FEP-proposal C2S: websocket endpoint

Hello all!

I’m not ready to write this up as a FEP yet, because I’ve not thought through everything. However, I think it is a good idea for something that is currently missing in ActivityPub.

Proposal

Basically, it boils down to defining a new endpoint of the actor called websocket. See here for other endpoints. This endpoint SHOULD only be visible when the actor object is queried by the actor. The actor is identified through the Client2Server authentication/authorization mechanism.

The websocket endpoint MUST provide a RFC-6455 compliant endpoint, with the following properties:

  1. An event of type inbox is send whenever a new item is added to the Actor’s inbox. This event contains the new inbox item as data.
  2. When an event of type outbox is received by the server, it is treated similarly to a POST to the outbox endpoint of the Actor. See 6.2 Create Activity and following.
  3. When an event of type proxy is received with data an object URI, the server replies with an event of type proxied with data the object being requested.

Edit 1:

  1. An event of type store that allows the client to store a blob on the server. The server returns the URL of the stored blob.
  2. An event of type fetch used to retrieve blobs. Both from the server and the wider internet.

Use Case

The use case is to avoid polling when using Client To Server.

Feedback?

1 Like

or SSE, or both: Server-Sent Events, WebSockets, and HTTP or WebSub

i can see the point of streaming inbox events over websocket, but what is the point of the other ones? it seems to be unnecessarily replicating standard activitypub flows for no discernible benefit. for example, i don’t see a reason to post to outbox via websocket instead of via a regular http call. the only thing you would ever need to poll is the inbox, no? and websockets are the equivalent of push notifications, right?

2 Likes

I personally only have ever worked with websockets. Is there any advantage to using a new technology?

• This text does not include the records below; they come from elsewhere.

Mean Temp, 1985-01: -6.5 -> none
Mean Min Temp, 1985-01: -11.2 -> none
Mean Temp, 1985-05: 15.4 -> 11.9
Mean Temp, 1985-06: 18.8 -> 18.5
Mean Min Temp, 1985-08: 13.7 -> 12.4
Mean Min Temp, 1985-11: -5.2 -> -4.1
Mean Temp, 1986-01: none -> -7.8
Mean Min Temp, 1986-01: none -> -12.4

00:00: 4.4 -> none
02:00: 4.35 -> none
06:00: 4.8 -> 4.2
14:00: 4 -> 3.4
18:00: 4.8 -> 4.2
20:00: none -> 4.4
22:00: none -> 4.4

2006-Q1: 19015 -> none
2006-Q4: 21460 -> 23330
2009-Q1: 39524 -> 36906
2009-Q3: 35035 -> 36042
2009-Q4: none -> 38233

Tolkien wrote a book with a phrase that said something like

One connection to rule them all

I think that pretty much describes, why I want to put activities in the outbox through the websocket.

On the technical side of things: Implementing putting things in the outbox through a websocket is probably cleaner. One can send the new id of the object and activity through the socket. And once the request is done being processed, i.e. send to all followers, one can send a “done sending”. This is not easily possible with HTTP.

1 Like

The delivery notification is interesting, but I agree with the other comments that posting to the outbox is already covered.

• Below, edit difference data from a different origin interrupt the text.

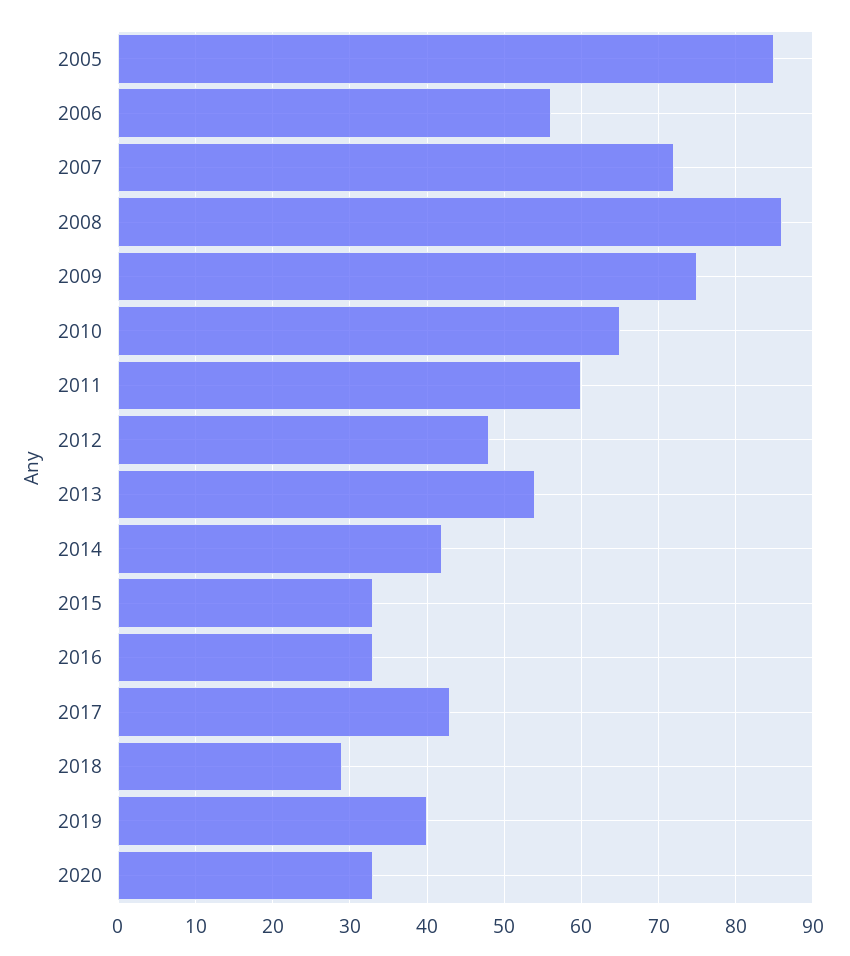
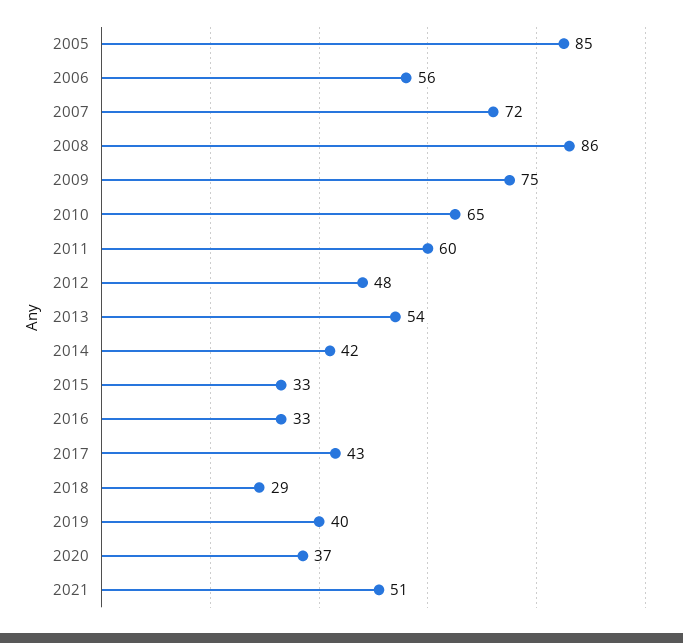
2020: 33 -> 37
2021: none -> 51

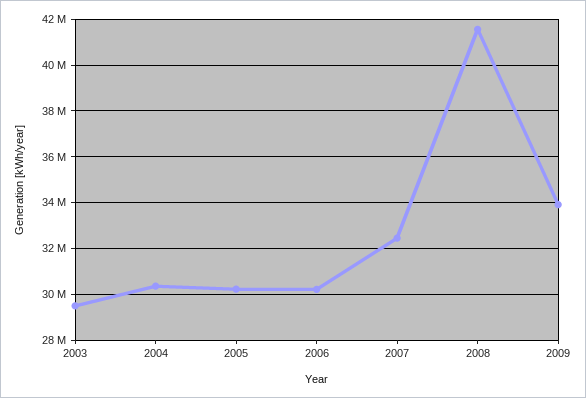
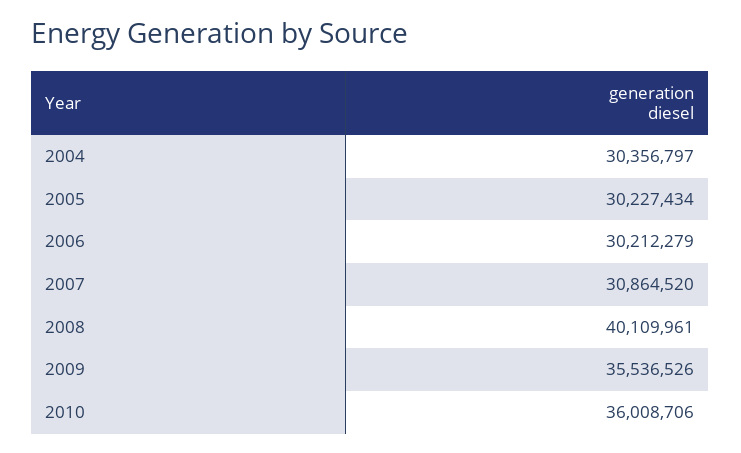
2003: 29500000 -> none
2007: 32500000 -> 30864520
2008: 41500000 -> 40109961
2009: 34000000 -> 35536526
2010: none -> 36008706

You may want some kind of incremental delivery status notification since delivery to some recipients of an activity may complete quickly and others may take days or never complete if the target server has permanently gone offline.

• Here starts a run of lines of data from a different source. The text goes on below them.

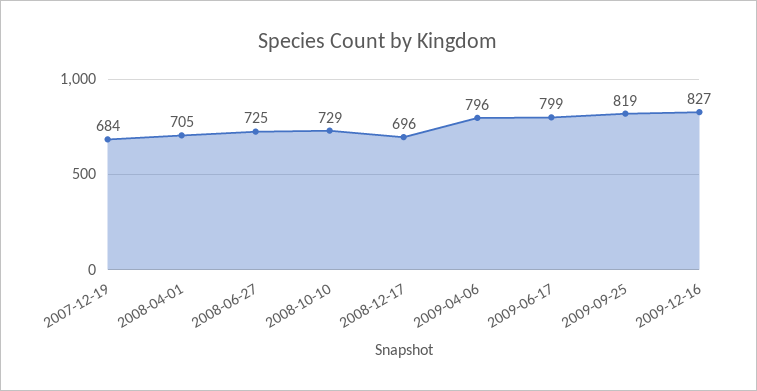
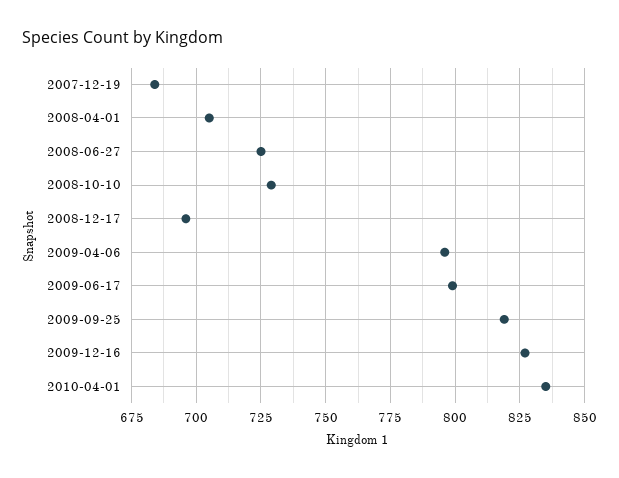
2010-04-01: none -> 835

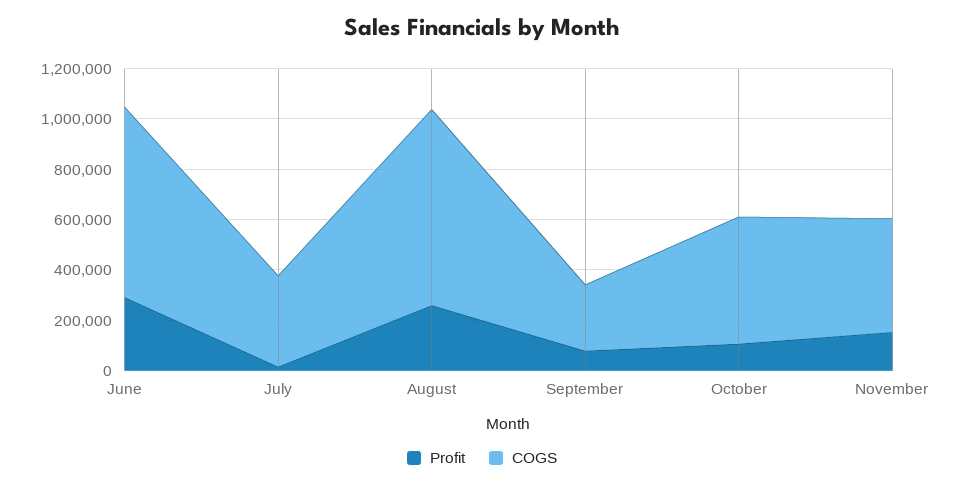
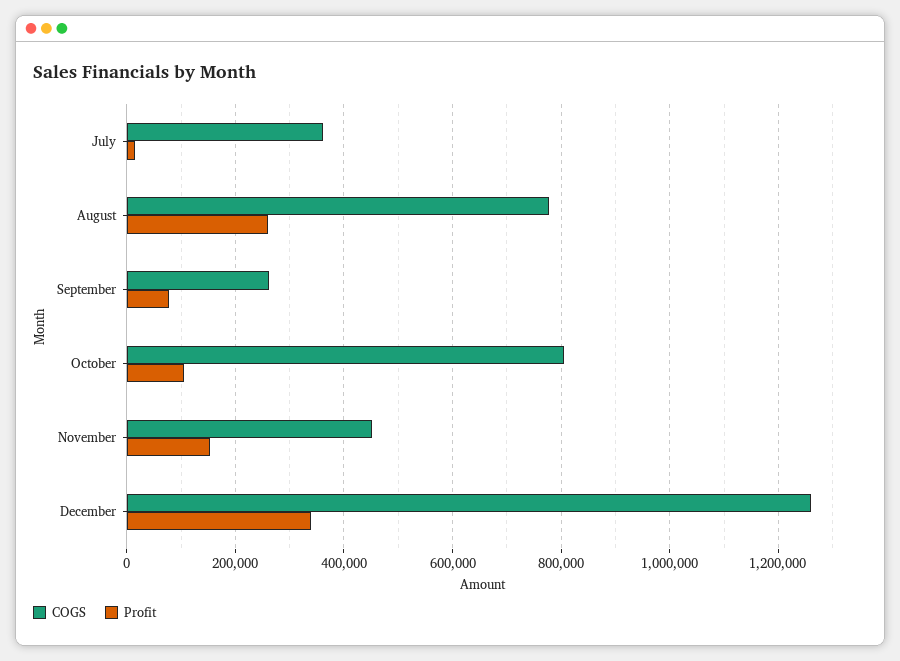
Profit, June: 300000 -> none
COGS, June: 750000 -> none
COGS, October: 500000 -> 800000
COGS, December: none -> 1260000
Profit, December: none -> 340000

I think it makes more sense to use SSE or WebSockets to handle notifications for inbox items, because it adds a new and unique capability to ActivityPub that doesn’t exist elsewhere. I agree with the rest of the community that it doesn’t make sense to use websockets to reimplement features that are already required to be transmitted over HTTPS, like outbox POST events. This just doubles the amount of work required to implement an ActivityPub server for no clear benefit. Taking your “one connection to rule then all” approach would fragment the ecosystem—some clients would support only websockets, some would support only POST, and users would have no way of knowing which is which.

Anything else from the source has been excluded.